Thank you Matthew Weiner. Not only for providing 7 seasons of masterful television, but for ending it in a way that leaves the viewer open to creating their own endings, and molding the storylines the way they see fit. No tidy box with a ribbon on it, with no assembly required; but here are the pieces, there’s the direction we’re heading, put it together so it makes sense for you. Brilliant!
We need more of this in our lives. Producers crafting stories and letting us think and use our brains to write the story the way we see it, given the parameters set before us. Too often, in our business world (and when it comes to my passion, Lean), we want it all handed to us in a nice tidy box with a bow. We want to find out what someone else did, write it down, put it in a box, and then put that box on our shelf. Guess what. It doesn’t look right, fit, etc. So we ignore it, or discard it as something else that “didn’t work here.”
Admittedly, sometimes it’s nice not to have to think. To just have someone give us the answer and we don’t have to do anything. Much of television has been like that for years – a way to escape and not have to think. The problem is too much of business is becoming that way. In our quest and zeal for speed and efficiency, we take the easy way out. We don’t try to fit the methodology and tools to our circumstance, we just want the answer. No thinking required.

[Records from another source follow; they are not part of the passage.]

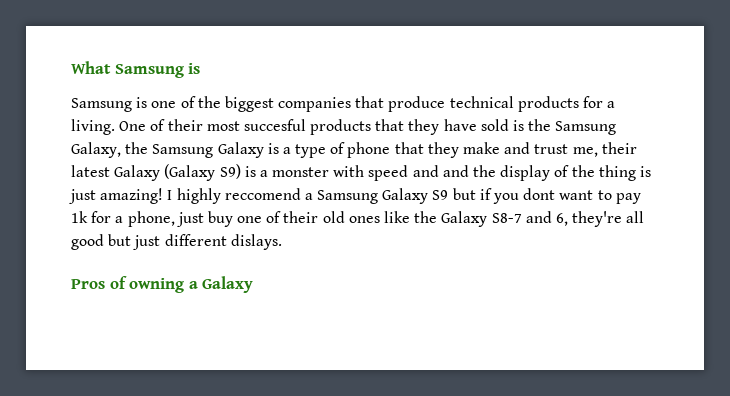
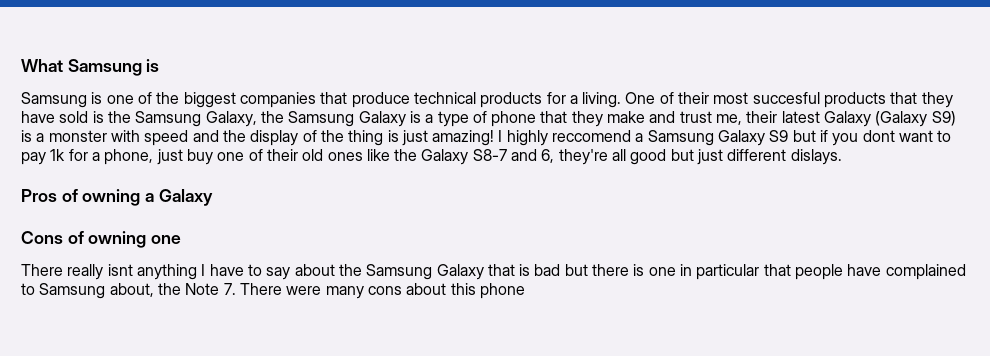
- One of their most succesful products that they have sold is the Samsung Galaxy, the Samsung Galaxy is a type of phone that they make and trust me, their latest Galaxy (Galaxy S9) is a monster with speed and and the display of the thing is just amazing!
+ One of their most succesful products that they have sold is the Samsung Galaxy, the Samsung Galaxy is a type of phone that they make and trust me, their latest Galaxy (Galaxy S9) is a monster with speed and the display of the thing is just amazing!
+ Cons of owning one
+ There really isnt anything I have to say about the Samsung Galaxy that is bad but there is one in particular that people have complained to Samsung about, the Note 7. There were many cons about this phone

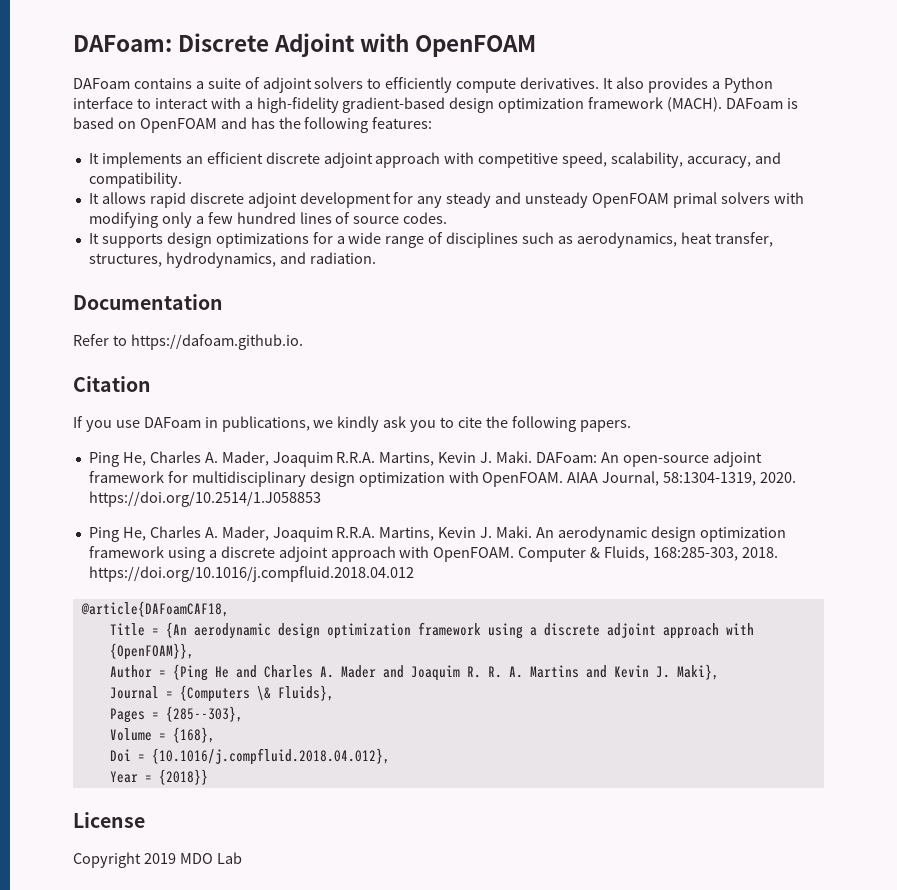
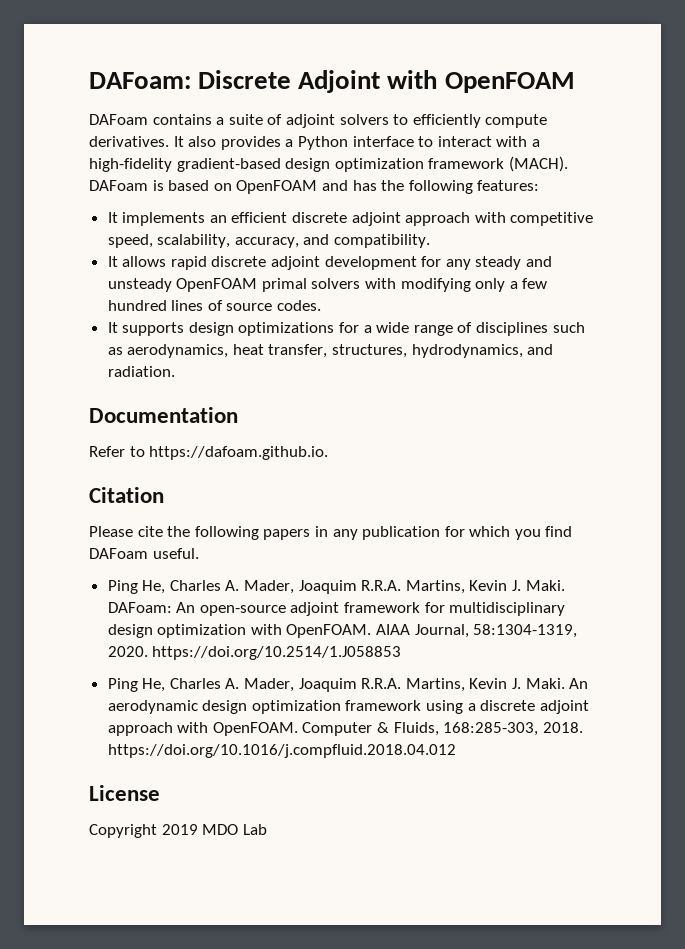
- If you use DAFoam in publications, we kindly ask you to cite the following papers.
+ Please cite the following papers in any publication for which you find DAFoam useful.
- @article{DAFoamCAF18,
- Title = {An aerodynamic design optimization framework using a discrete adjoint approach with {OpenFOAM}},
- Author = {Ping He and Charles A. Mader and Joaquim R. R. A. Martins and Kevin J. Maki},
- Journal = {Computers \& Fluids},
- Pages = {285--303},
- Volume = {168},
- Doi = {10.1016/j.compfluid.2018.04.012},
- Year = {2018}}

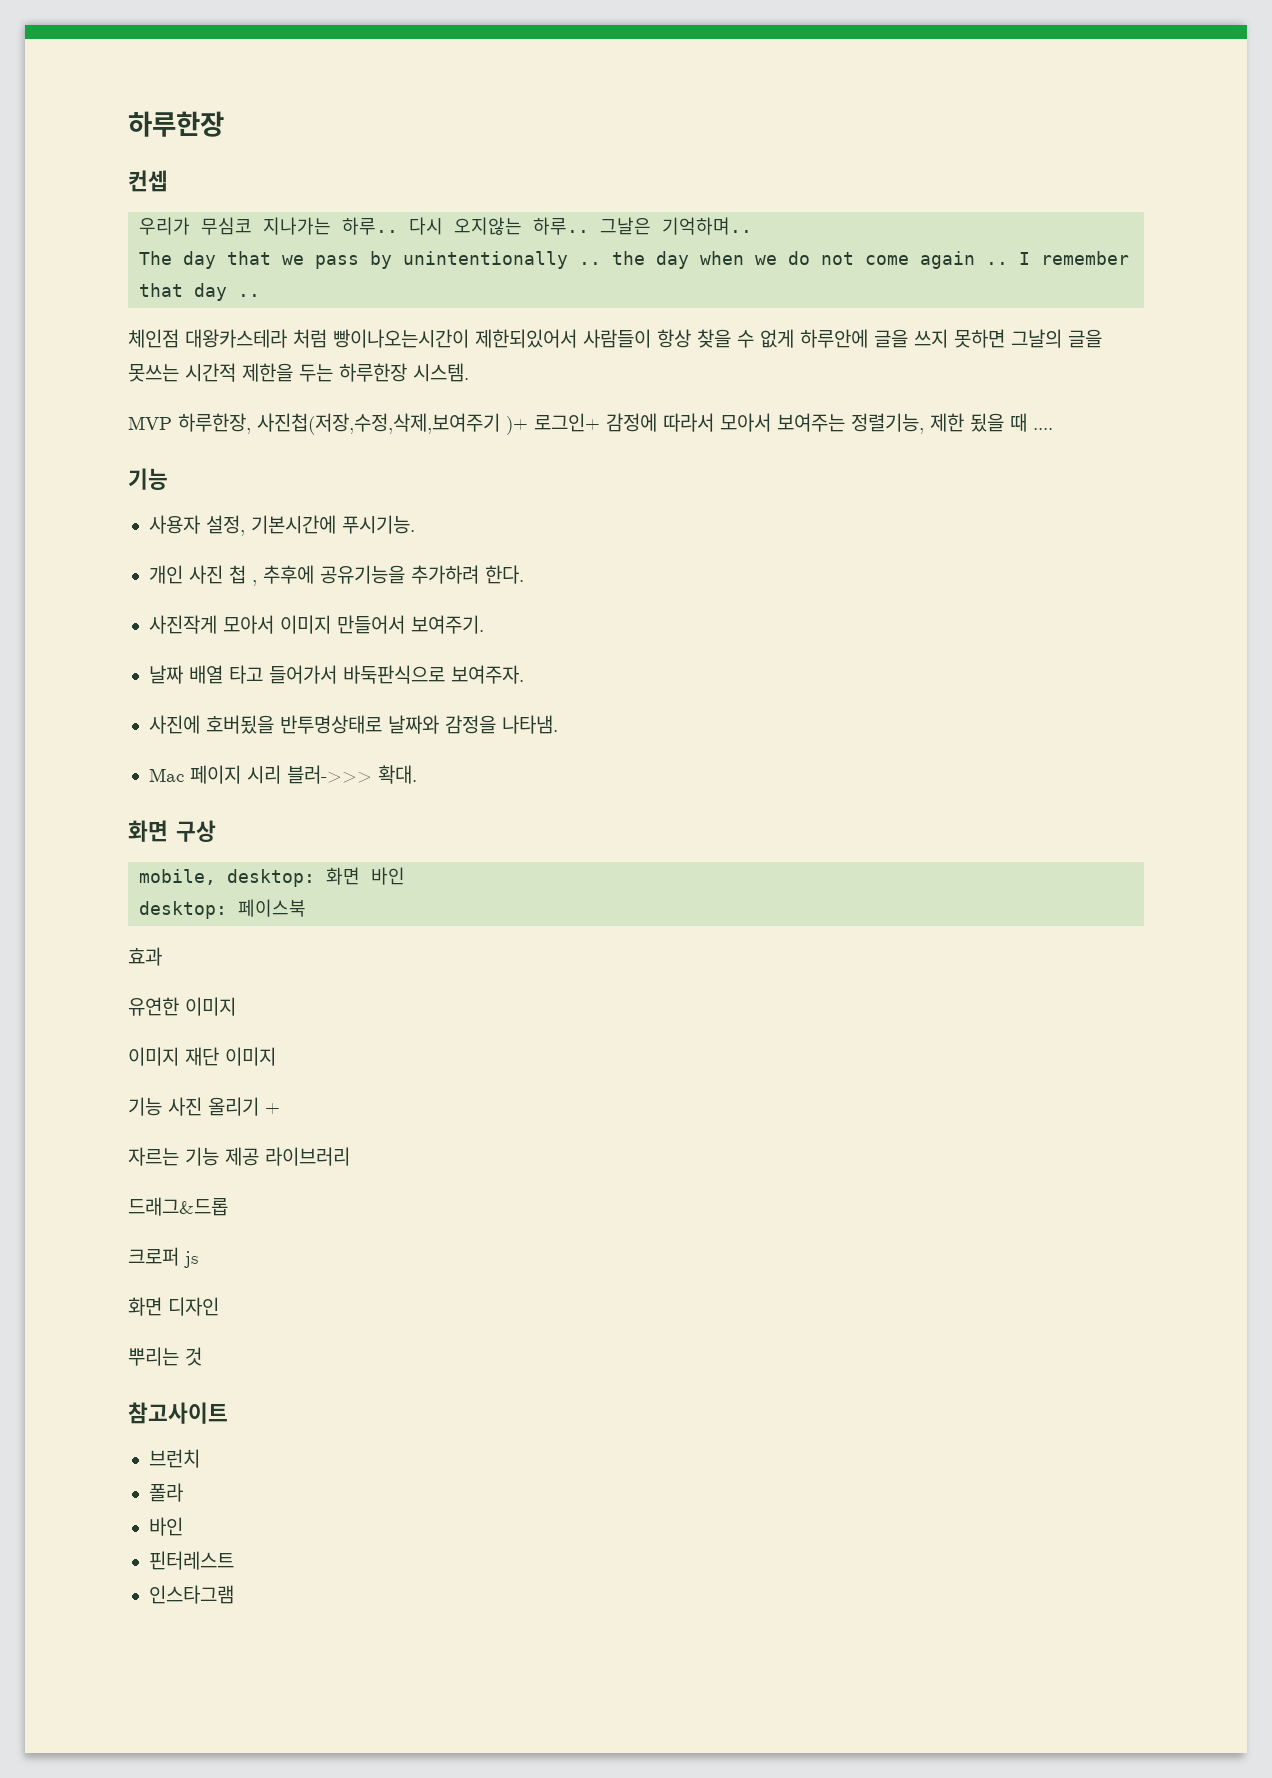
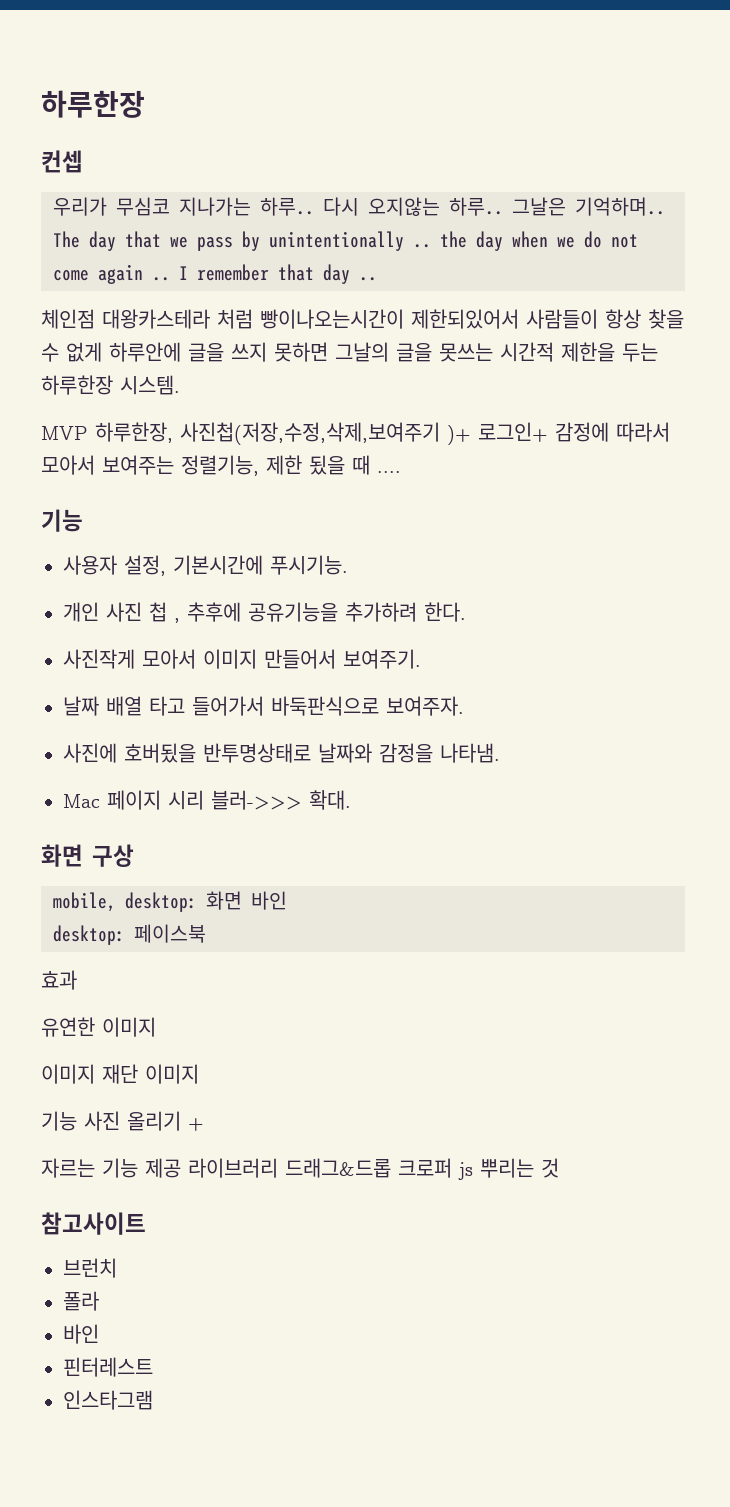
- 자르는 기능 제공 라이브러리
- 드래그&드롭
- 크로퍼 js
- 화면 디자인
- 뿌리는 것
+ 자르는 기능 제공 라이브러리 드래그&드롭 크로퍼 js 뿌리는 것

Weiner did something that has made many people uncomfortable, and not often done on television – he left it open. They wanted it “buttoned up” nice and tidy with no loose ends, so they can put it away and not have to think about it anymore. But that’s not what they got. They got something that’s a little loose around the edges, needs some pieces put together, and with a little creative thinking they have to, no… get to, wrap it all up
We are all writing our story every day. The story of our personal lives and the story of our work. Are you just going to take the answer given, or are you going to use what was given and mold it into your own?